Sie empfanden seinerzeit den Satz Ihres Vaters zum ersten Schultag – „Morgen beginnt für dich der Ernst des Lebens“ – als Zumutung. Was haben Sie selbst Ihrer Tochter zum ersten Schultag gesagt?
Diesen Satz jedenfalls nicht. Vielleicht habe ich gesagt „Hey, heute ist der erste Schultag! Das wird dir richtig Spaß machen!“ Aber das war auch in Ordnung, denn meine Tochter, die war einfach reif für die Schule; die wollte in die Schule, die wollte lesen, die Welt entdecken. Und natürlich ist die Schule dann einfach was anderes als der Kindergarten.
Als Kind glaubten Sie, dass Old Shatterhand ein Beruf sei.
Ja, das hätte doch auch sein können! Trapper war ja ein normaler Job. Gerade in Bayern, wo ich aufwuchs, hätte man so einen Fährtensucher doch gut brauchen können.

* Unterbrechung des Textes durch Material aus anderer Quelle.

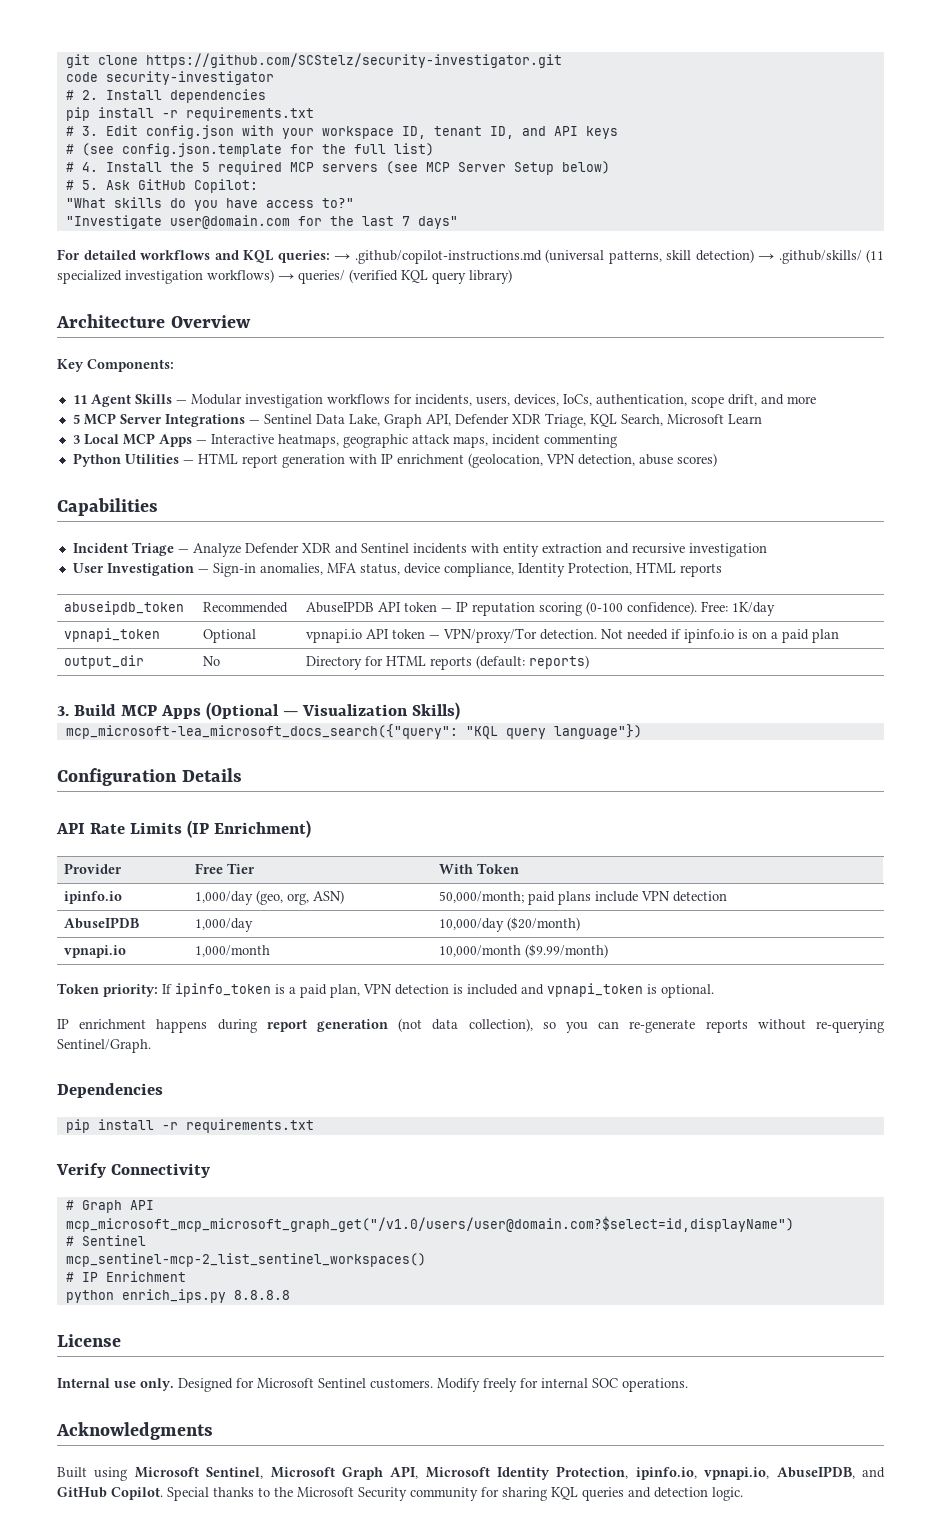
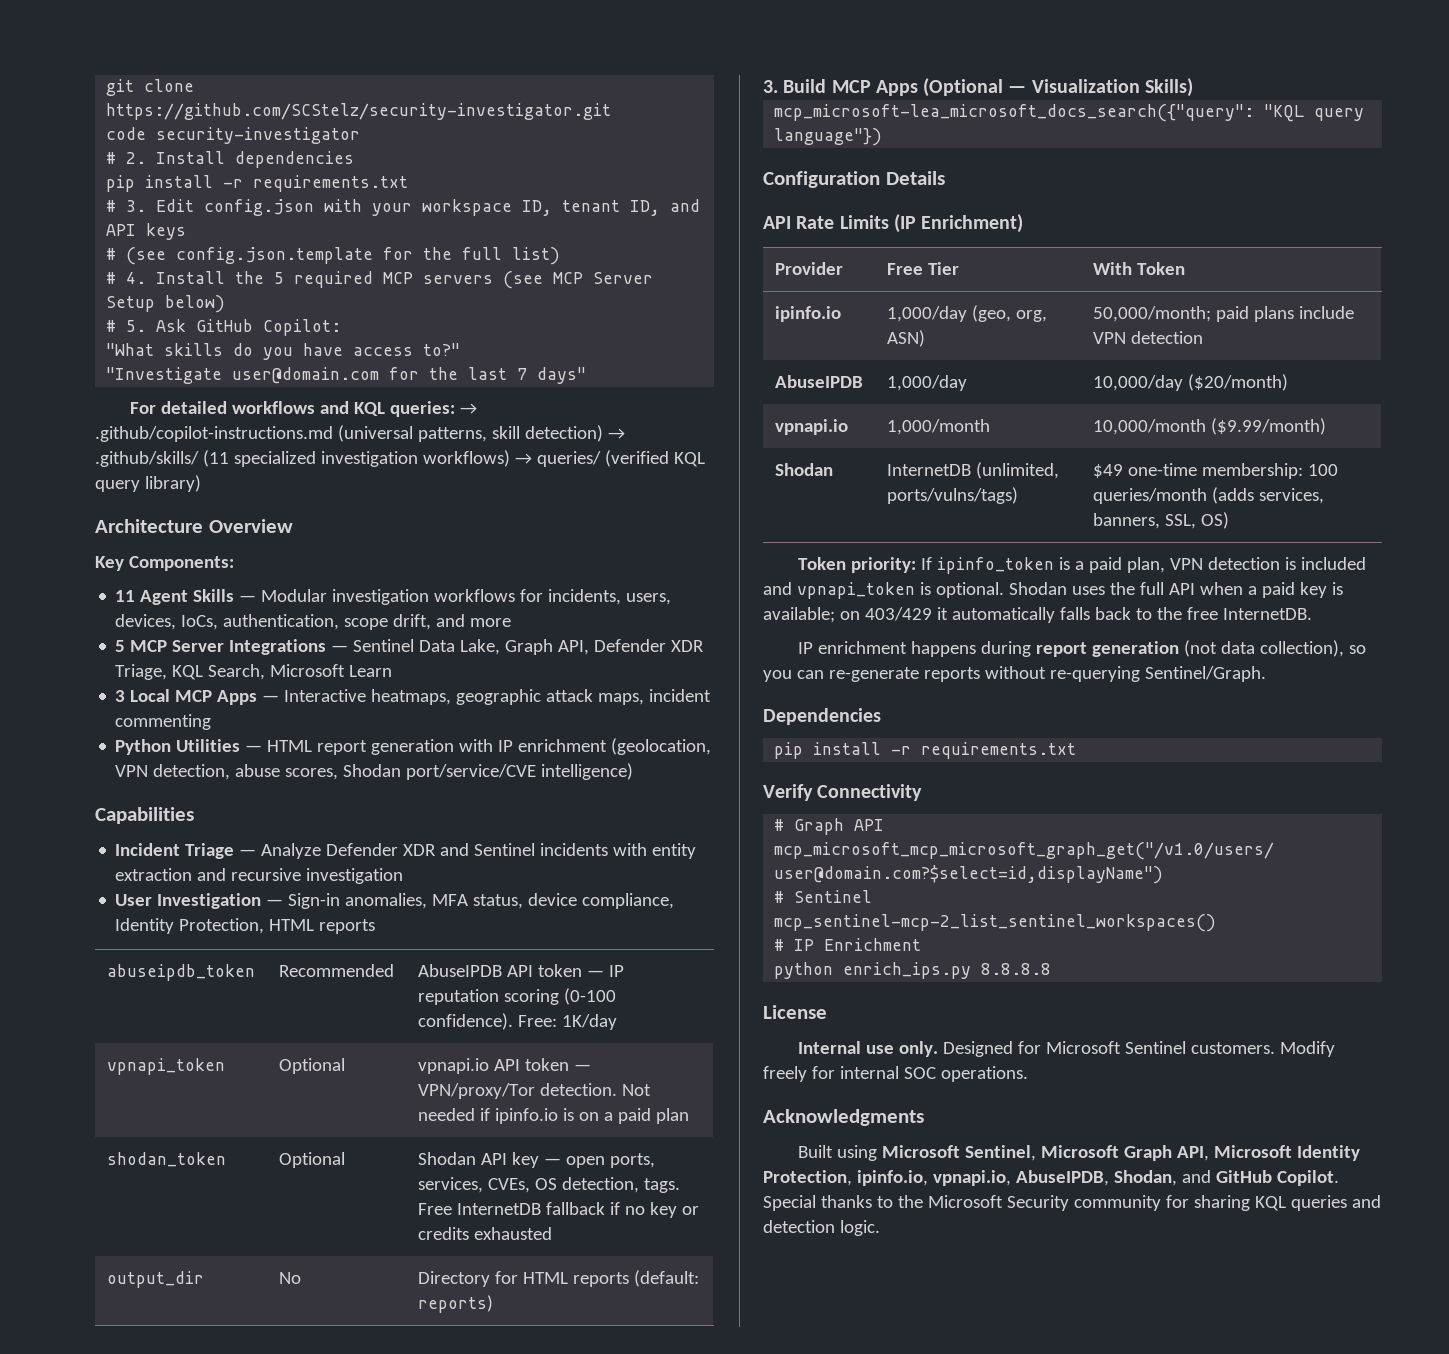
- Python Utilities — HTML report generation with IP enrichment (geolocation, VPN detection, abuse scores)
+ Python Utilities — HTML report generation with IP enrichment (geolocation, VPN detection, abuse scores, Shodan port/service/CVE intelligence)
+ shodan_token | Optional | Shodan API key — open ports, services, CVEs, OS detection, tags. Free InternetDB fallback if no key or credits exhausted
+ Shodan | InternetDB (unlimited, ports/vulns/tags) | $49 one-time membership: 100 queries/month (adds services, banners, SSL, OS)
+ Shodan uses the full API when a paid key is available; on 403/429 it automatically falls back to the free InternetDB.
- Built using Microsoft Sentinel, Microsoft Graph API, Microsoft Identity Protection, ipinfo.io, vpnapi.io, AbuseIPDB, and GitHub Copilot.
+ Built using Microsoft Sentinel, Microsoft Graph API, Microsoft Identity Protection, ipinfo.io, vpnapi.io, AbuseIPDB, Shodan, and GitHub Copilot.

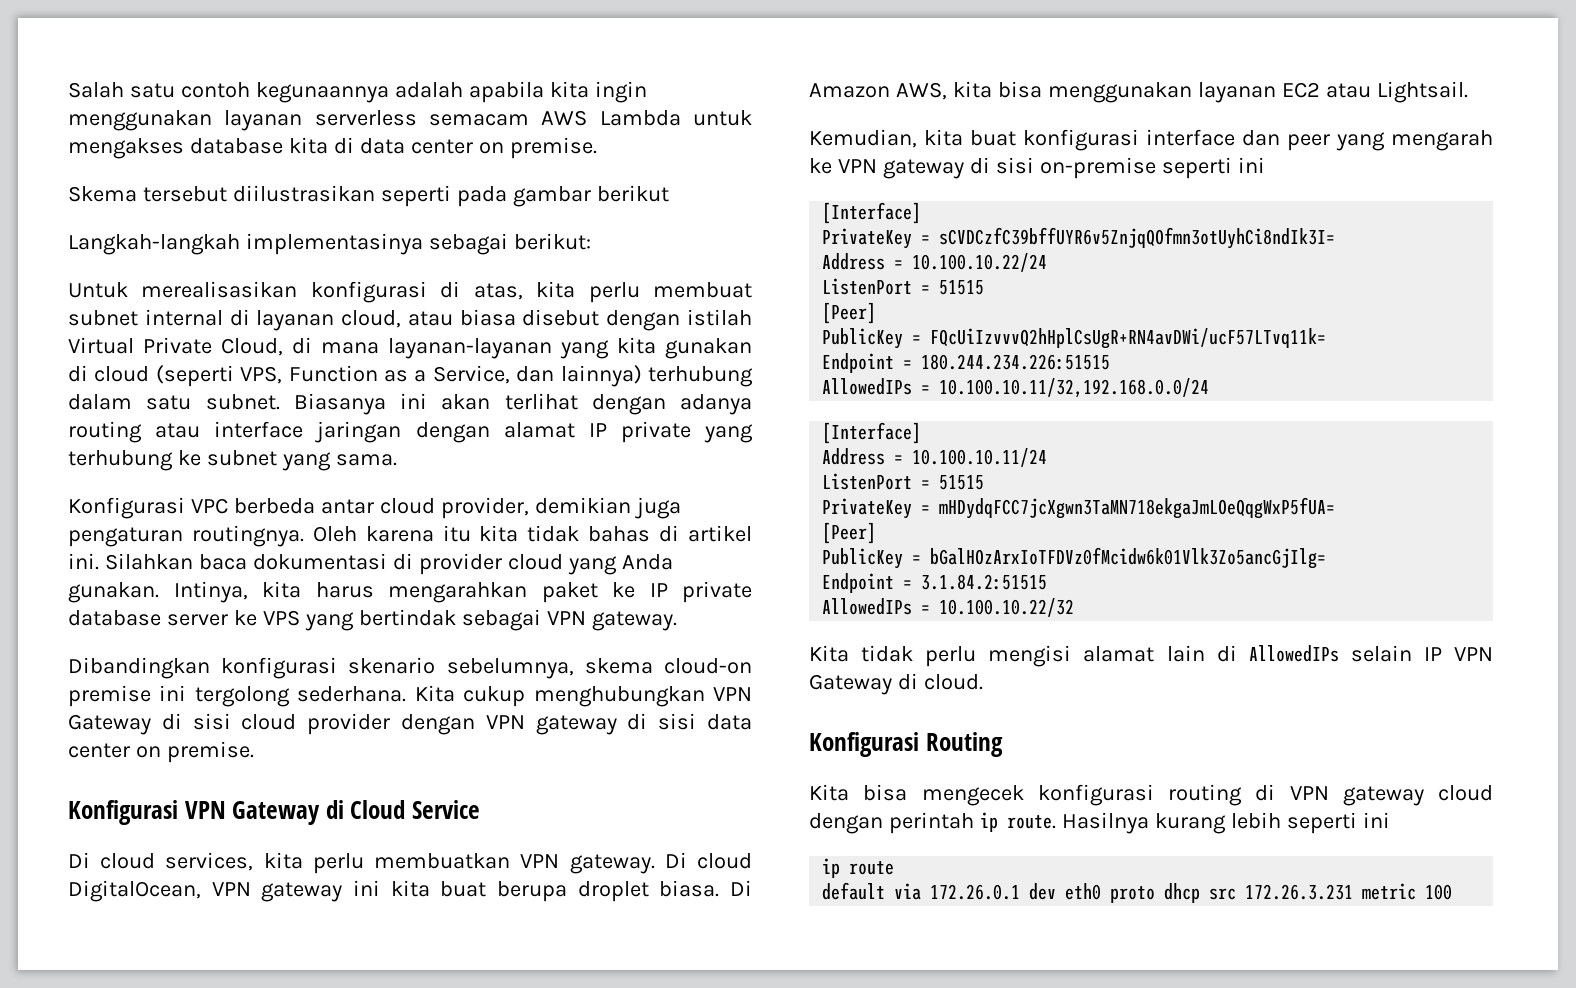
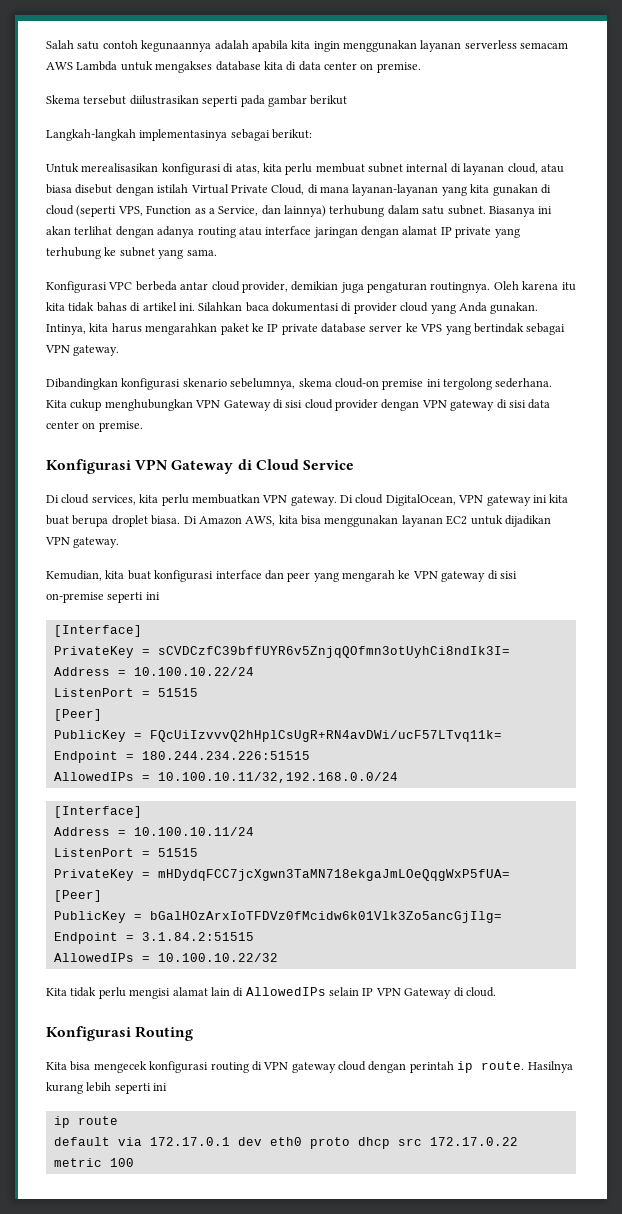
- Di Amazon AWS, kita bisa menggunakan layanan EC2 atau Lightsail.
+ Di Amazon AWS, kita bisa menggunakan layanan EC2 untuk dijadikan VPN gateway.
- default via 172.26.0.1 dev eth0 proto dhcp src 172.26.3.231 metric 100
+ default via 172.17.0.1 dev eth0 proto dhcp src 172.17.0.22 metric 100

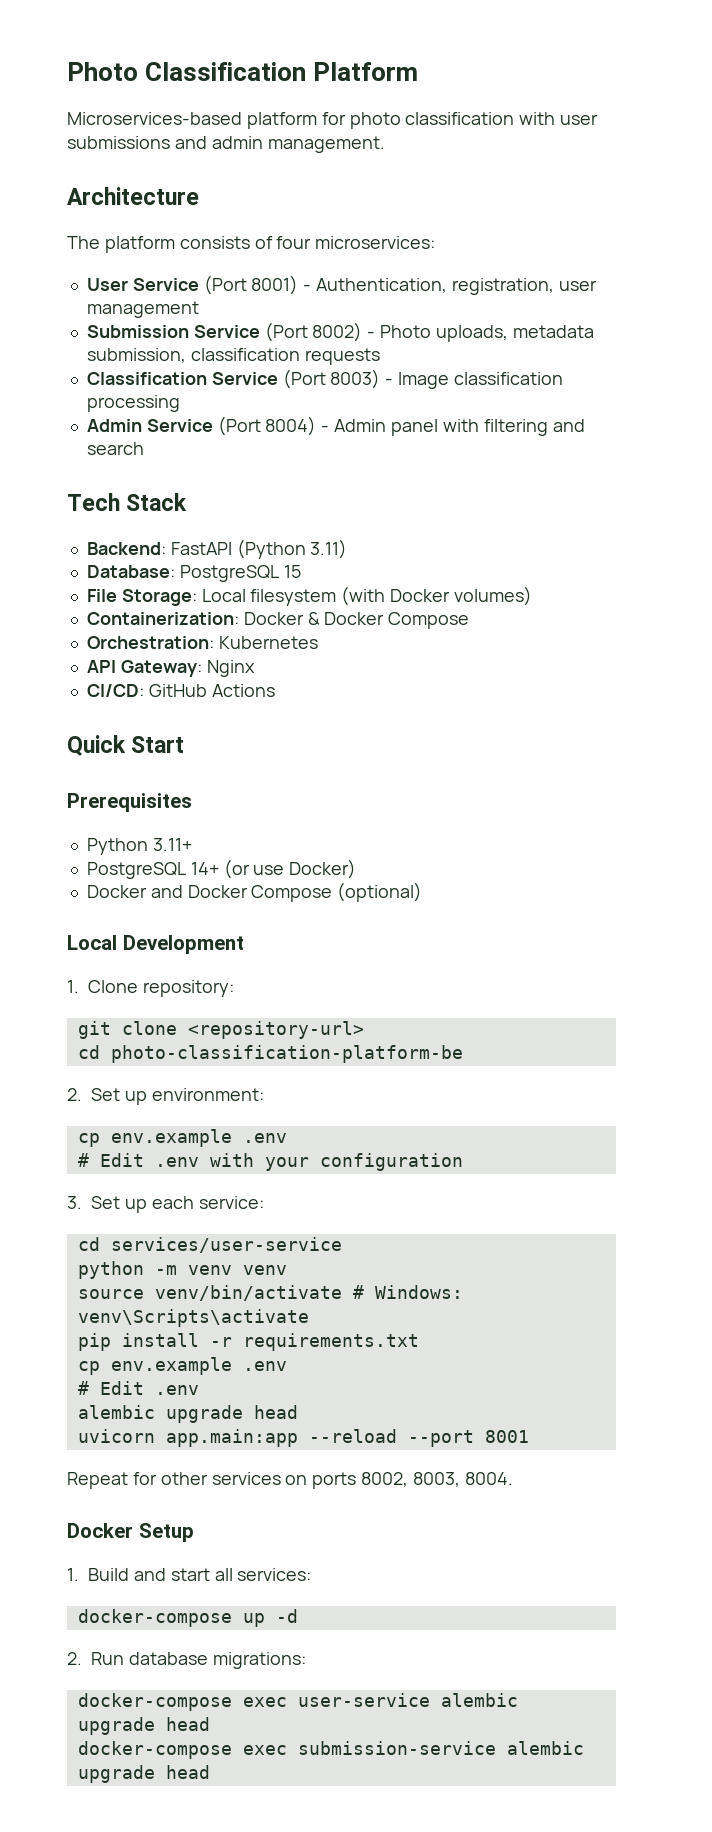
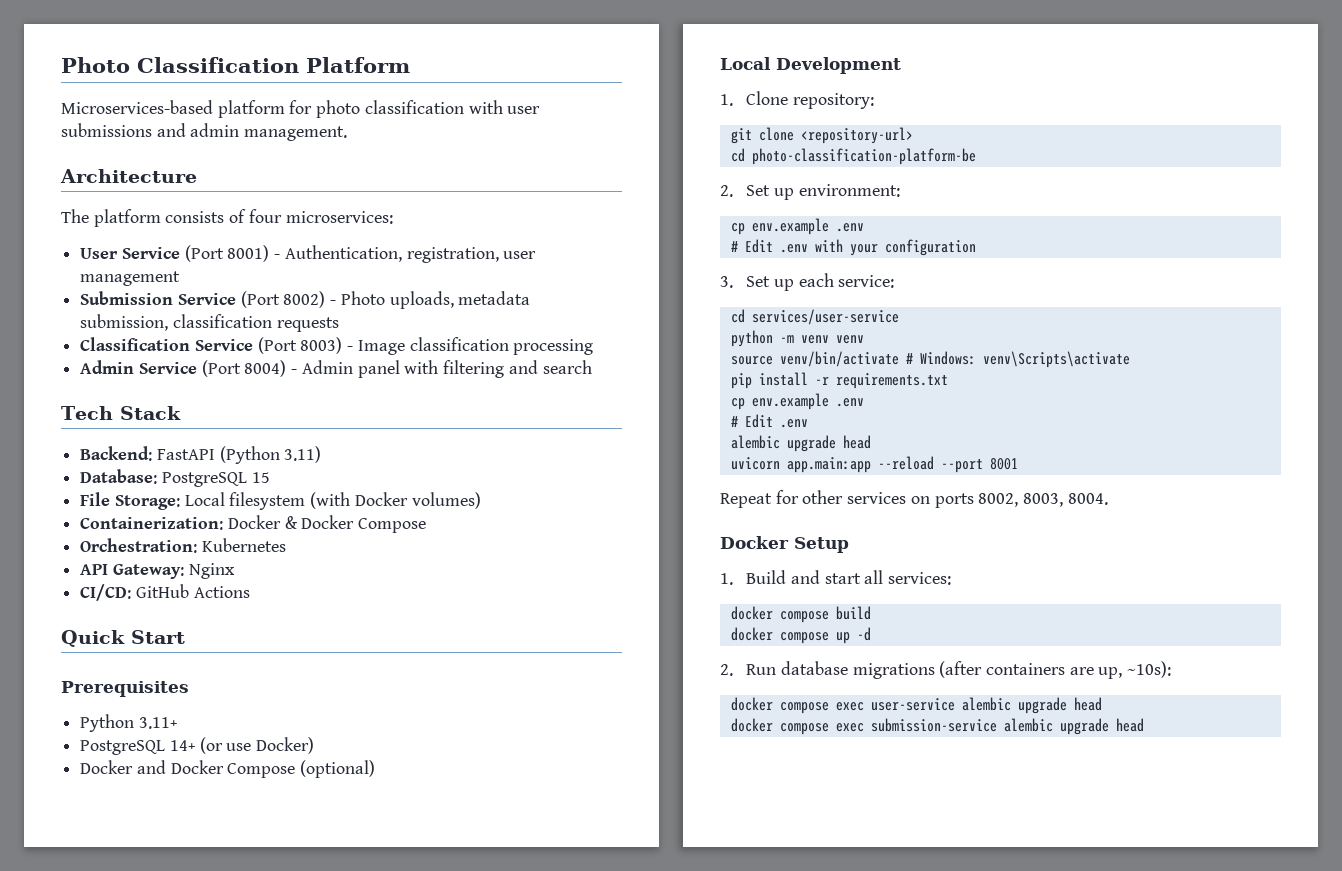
- docker-compose up -d
+ docker compose build
+ docker compose up -d
- 2. Run database migrations:
- docker-compose exec user-service alembic upgrade head
+ 2. Run database migrations (after containers are up, ~10s):
+ docker compose exec user-service alembic upgrade head
- docker-compose exec submission-service alembic upgrade head
+ docker compose exec submission-service alembic upgrade head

Dann haben Ihnen die Erwachsenen erklärt, dass man nicht Old Shatterhand von Beruf sein kann.
Ich hatte aber ohnehin nie so einen spezifischen Berufswunsch. Ich lebte eher in Traumwelten. Deswegen kam ich ja auch auf Old Shatterhand. Ich hatte überhaupt keinen Bock, einen Bagger zu fahren oder bei der Feuerwehr zu arbeiten. Und ich dachte mir: Old Shatterhand ist immerhin noch realistischer als Winnetou oder Tarzan.
Wieviel Kind steckt heute noch in Ihnen?
Das Entscheidende, was Kinder draufhaben, ist es, immer wieder etwas Neues zu entdecken. Und das ist jetzt für mich und meinen Beruf auch wichtig. In meinem Buch erzähle ich ja auch davon, wie ich nach New York gehe oder in andere Länder und dort allerhand erlebe. Die erste Kakerlake meines Lebens, mein erster Auftritt in New York … Das ist schon immer wieder ein Sich-Neuentdecken.
Oder Ihre erste Safari …
Oh, ich habe so abgekotzt, als dieses amerikanische Pärchen immer nur gelabert und gelabert hat. Und auf dem Flyer für den Bootstrip stand unter einem
Foto von unserem Kapitän: „Ich zeige euch den Weißen Hai und bringe euch wieder zurück.“
Mehr verraten wir jetzt aber nicht. Sie sind ja auch Cowboyfilmfan. Warum?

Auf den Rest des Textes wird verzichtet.